## Problem statement
How many lines in the entries below include the word "angrybirds"? Respond with the number only.
======== Information provided
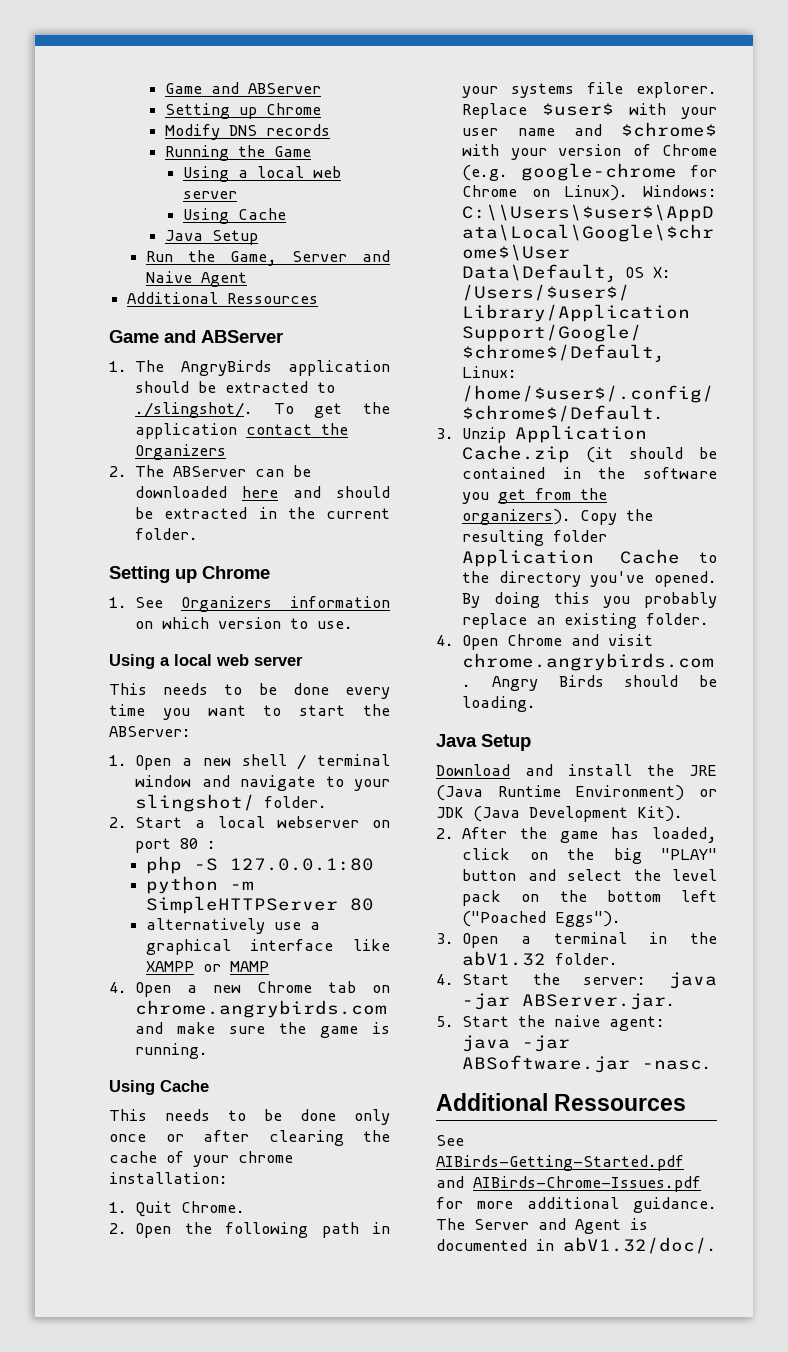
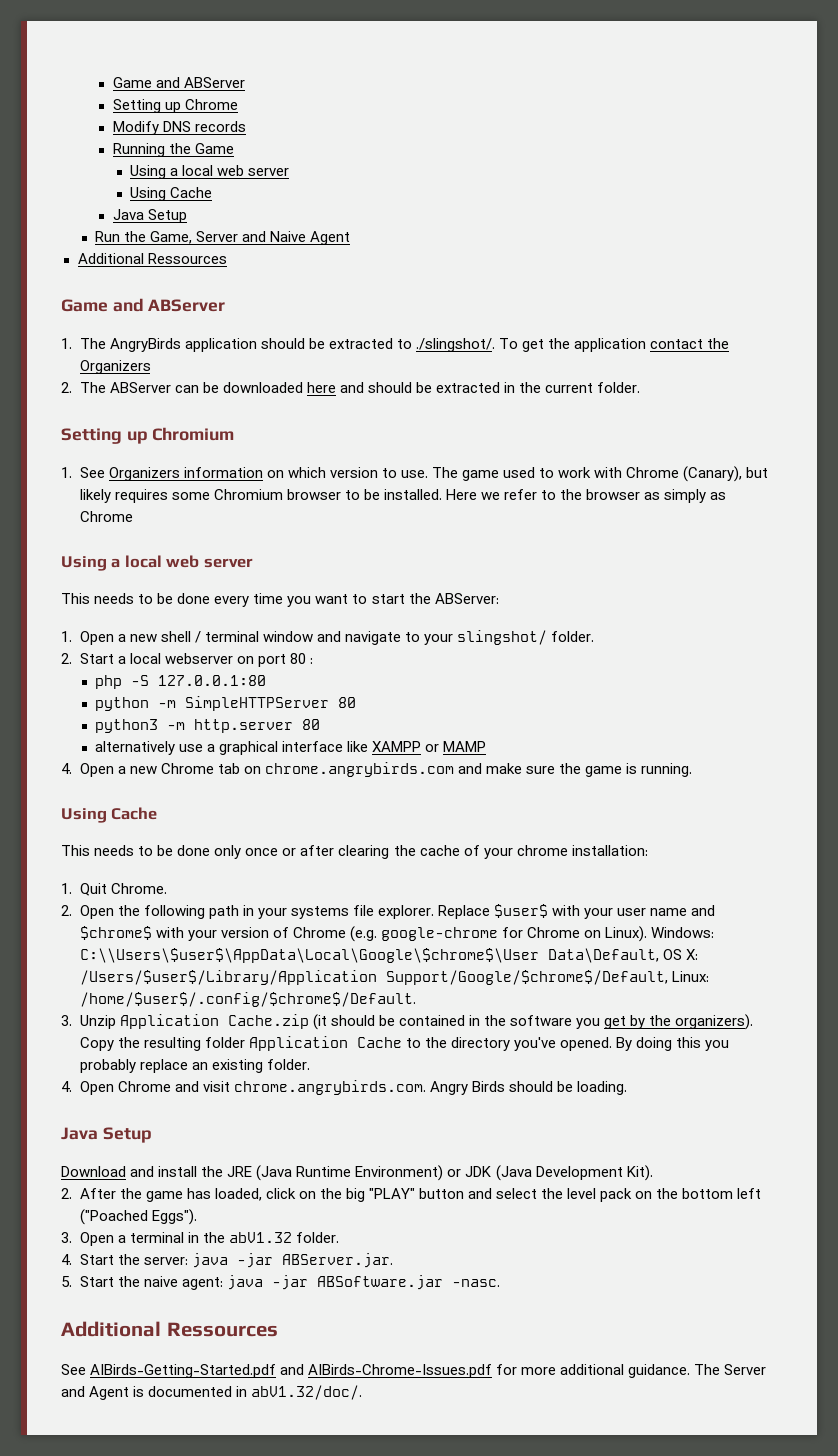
[202,566,270,579] Chrome -> [152,427,235,441] Chromium
(354, 625) none -> [431,466,769,482] [79,489,727,503] [79,511,133,522] The game used to work with Chrome (Canary), but likely requires some Chromium browser to be installed. Here we refer to the browser as simply as Chrome
(374, 904) none -> [95,719,321,733] // python3 -m http.server 80
[535,488,572,500] from -> [630,1015,646,1029] by

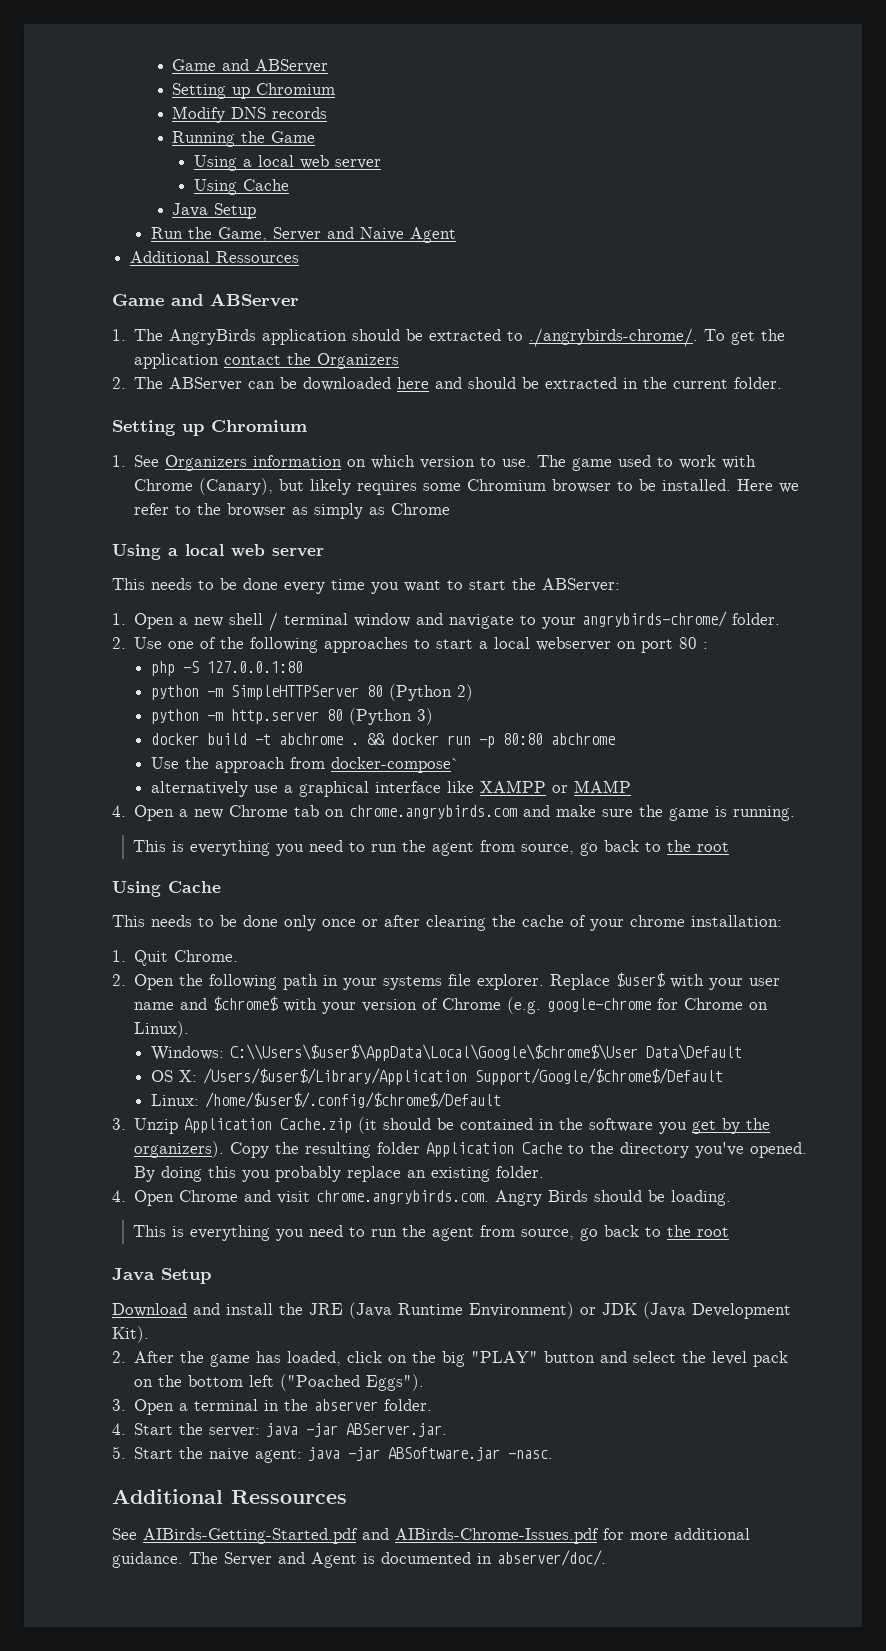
[184,99,238,110] Chrome -> [256,83,336,95] Chromium
[415,338,495,352] ./slingshot/. -> [529,328,699,347] ./angrybirds-chrome/.
[457,630,548,645] slingshot/ -> [582,611,728,627] angrybirds-chrome/
[79,653,114,664] Start -> [134,637,474,653] Use one of the following approaches to start
[95,719,159,733] // python3 -> [389,684,474,701] [151,709,200,724] (Python 2) // python
(321, 724) none -> [349,708,434,725] [151,733,616,748] [151,757,461,773] (Python 3) // docker build -t abchrome . && docker run -p 80:80 abchrome // Use the approach from docker-compose`
(693, 770) none -> [133,840,730,856] // This is everything you need to run the agent from source, go back to the root
(648, 934) none -> (190, 1029) //
[547,948,659,963] Data\Default, -> [646,1044,743,1060] Data\Default //
[385,970,709,985] [79,992,416,1007] Support/Google/$chrome$/Default, Linux: /home/$user$/.config/$chrome$/Default. -> [475,1068,724,1085] [151,1092,502,1108] Support/Google/$chrome$/Default // Linux: /home/$user$/.config/$chrome$/Default
(627, 1088) none -> [133,1225,730,1241] // This is everything you need to run the agent from source, go back to the root
[228,1232,292,1243] abV1.32 -> [314,1399,379,1411] abserver
[251,1385,363,1400] abV1.32/doc/. -> [497,1550,606,1566] abserver/doc/.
================
## The completed task
2